WORK REQUIRED
Please write out the records exactly.

::: GIVEN ENTRIES

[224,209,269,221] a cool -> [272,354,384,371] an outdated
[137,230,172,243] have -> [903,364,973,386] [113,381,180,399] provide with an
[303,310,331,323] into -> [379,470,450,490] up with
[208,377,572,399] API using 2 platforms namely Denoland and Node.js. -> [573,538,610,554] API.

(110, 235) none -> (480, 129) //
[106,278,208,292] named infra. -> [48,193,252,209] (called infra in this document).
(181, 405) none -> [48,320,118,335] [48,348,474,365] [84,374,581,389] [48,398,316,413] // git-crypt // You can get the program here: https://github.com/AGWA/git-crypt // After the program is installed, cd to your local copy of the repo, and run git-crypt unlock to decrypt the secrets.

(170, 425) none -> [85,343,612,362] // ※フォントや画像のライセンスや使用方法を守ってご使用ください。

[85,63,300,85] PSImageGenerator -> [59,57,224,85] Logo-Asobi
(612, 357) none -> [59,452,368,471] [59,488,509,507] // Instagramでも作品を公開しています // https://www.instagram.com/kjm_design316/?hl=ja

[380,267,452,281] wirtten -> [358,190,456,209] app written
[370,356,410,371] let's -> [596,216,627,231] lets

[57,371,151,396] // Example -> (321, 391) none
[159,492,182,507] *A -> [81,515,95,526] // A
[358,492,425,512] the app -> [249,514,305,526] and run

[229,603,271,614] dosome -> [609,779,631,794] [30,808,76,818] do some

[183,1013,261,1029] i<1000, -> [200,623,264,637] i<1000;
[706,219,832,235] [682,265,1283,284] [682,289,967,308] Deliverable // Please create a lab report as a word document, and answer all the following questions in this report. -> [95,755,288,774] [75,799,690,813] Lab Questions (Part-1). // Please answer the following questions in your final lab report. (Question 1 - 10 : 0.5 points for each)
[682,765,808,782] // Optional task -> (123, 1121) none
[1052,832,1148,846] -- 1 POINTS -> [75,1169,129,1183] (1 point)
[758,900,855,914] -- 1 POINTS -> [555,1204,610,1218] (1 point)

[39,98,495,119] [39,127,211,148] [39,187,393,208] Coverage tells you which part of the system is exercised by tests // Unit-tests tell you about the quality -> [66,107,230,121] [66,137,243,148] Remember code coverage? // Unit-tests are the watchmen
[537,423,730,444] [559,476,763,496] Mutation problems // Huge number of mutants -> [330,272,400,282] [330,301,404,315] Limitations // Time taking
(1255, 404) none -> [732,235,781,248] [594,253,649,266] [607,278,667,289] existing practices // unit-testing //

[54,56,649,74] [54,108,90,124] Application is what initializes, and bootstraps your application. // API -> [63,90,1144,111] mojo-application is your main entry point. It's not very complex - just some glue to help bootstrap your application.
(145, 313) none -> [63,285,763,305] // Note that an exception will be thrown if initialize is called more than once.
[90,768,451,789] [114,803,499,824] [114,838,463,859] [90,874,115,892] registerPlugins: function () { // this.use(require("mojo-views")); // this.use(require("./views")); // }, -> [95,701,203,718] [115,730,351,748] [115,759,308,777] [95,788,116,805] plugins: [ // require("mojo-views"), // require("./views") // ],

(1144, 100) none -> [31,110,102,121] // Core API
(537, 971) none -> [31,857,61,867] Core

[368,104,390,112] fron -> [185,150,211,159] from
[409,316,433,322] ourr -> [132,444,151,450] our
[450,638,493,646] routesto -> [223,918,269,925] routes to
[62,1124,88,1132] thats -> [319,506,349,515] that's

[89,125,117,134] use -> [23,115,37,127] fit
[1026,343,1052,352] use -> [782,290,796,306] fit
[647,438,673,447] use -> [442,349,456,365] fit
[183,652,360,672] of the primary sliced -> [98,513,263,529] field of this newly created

::::::

WORKED SOLUTION
[224,209,269,221] a cool -> [272,354,384,371] an outdated
[137,230,172,243] have -> [903,364,973,386] [113,381,180,399] provide with an
[303,310,331,323] into -> [379,470,450,490] up with
[208,377,572,399] API using 2 platforms namely Denoland and Node.js. -> [573,538,610,554] API.

(110, 235) none -> (480, 129) //
[106,278,208,292] named infra. -> [48,193,252,209] (called infra in this document).
(181, 405) none -> [48,320,118,335] [48,348,474,365] [84,374,581,389] [48,398,316,413] // git-crypt // You can get the program here: https://github.com/AGWA/git-crypt // After the program is installed, cd to your local copy of the repo, and run git-crypt unlock to decrypt the secrets.

(170, 425) none -> [85,343,612,362] // ※フォントや画像のライセンスや使用方法を守ってご使用ください。

[85,63,300,85] PSImageGenerator -> [59,57,224,85] Logo-Asobi
(612, 357) none -> [59,452,368,471] [59,488,509,507] // Instagramでも作品を公開しています // https://www.instagram.com/kjm_design316/?hl=ja

[380,267,452,281] wirtten -> [358,190,456,209] app written
[370,356,410,371] let's -> [596,216,627,231] lets

[57,371,151,396] // Example -> (321, 391) none
[159,492,182,507] *A -> [81,515,95,526] // A
[358,492,425,512] the app -> [249,514,305,526] and run

[229,603,271,614] dosome -> [609,779,631,794] [30,808,76,818] do some

[183,1013,261,1029] i<1000, -> [200,623,264,637] i<1000;
[706,219,832,235] [682,265,1283,284] [682,289,967,308] Deliverable // Please create a lab report as a word document, and answer all the following questions in this report. -> [95,755,288,774] [75,799,690,813] Lab Questions (Part-1). // Please answer the following questions in your final lab report. (Question 1 - 10 : 0.5 points for each)
[682,765,808,782] // Optional task -> (123, 1121) none
[1052,832,1148,846] -- 1 POINTS -> [75,1169,129,1183] (1 point)
[758,900,855,914] -- 1 POINTS -> [555,1204,610,1218] (1 point)

[39,98,495,119] [39,127,211,148] [39,187,393,208] Coverage tells you which part of the system is exercised by tests // Unit-tests tell you about the quality -> [66,107,230,121] [66,137,243,148] Remember code coverage? // Unit-tests are the watchmen
[537,423,730,444] [559,476,763,496] Mutation problems // Huge number of mutants -> [330,272,400,282] [330,301,404,315] Limitations // Time taking
(1255, 404) none -> [732,235,781,248] [594,253,649,266] [607,278,667,289] existing practices // unit-testing //

[54,56,649,74] [54,108,90,124] Application is what initializes, and bootstraps your application. // API -> [63,90,1144,111] mojo-application is your main entry point. It's not very complex - just some glue to help bootstrap your application.
(145, 313) none -> [63,285,763,305] // Note that an exception will be thrown if initialize is called more than once.
[90,768,451,789] [114,803,499,824] [114,838,463,859] [90,874,115,892] registerPlugins: function () { // this.use(require("mojo-views")); // this.use(require("./views")); // }, -> [95,701,203,718] [115,730,351,748] [115,759,308,777] [95,788,116,805] plugins: [ // require("mojo-views"), // require("./views") // ],

(1144, 100) none -> [31,110,102,121] // Core API
(537, 971) none -> [31,857,61,867] Core

[368,104,390,112] fron -> [185,150,211,159] from
[409,316,433,322] ourr -> [132,444,151,450] our
[450,638,493,646] routesto -> [223,918,269,925] routes to
[62,1124,88,1132] thats -> [319,506,349,515] that's

[89,125,117,134] use -> [23,115,37,127] fit
[1026,343,1052,352] use -> [782,290,796,306] fit
[647,438,673,447] use -> [442,349,456,365] fit
[183,652,360,672] of the primary sliced -> [98,513,263,529] field of this newly created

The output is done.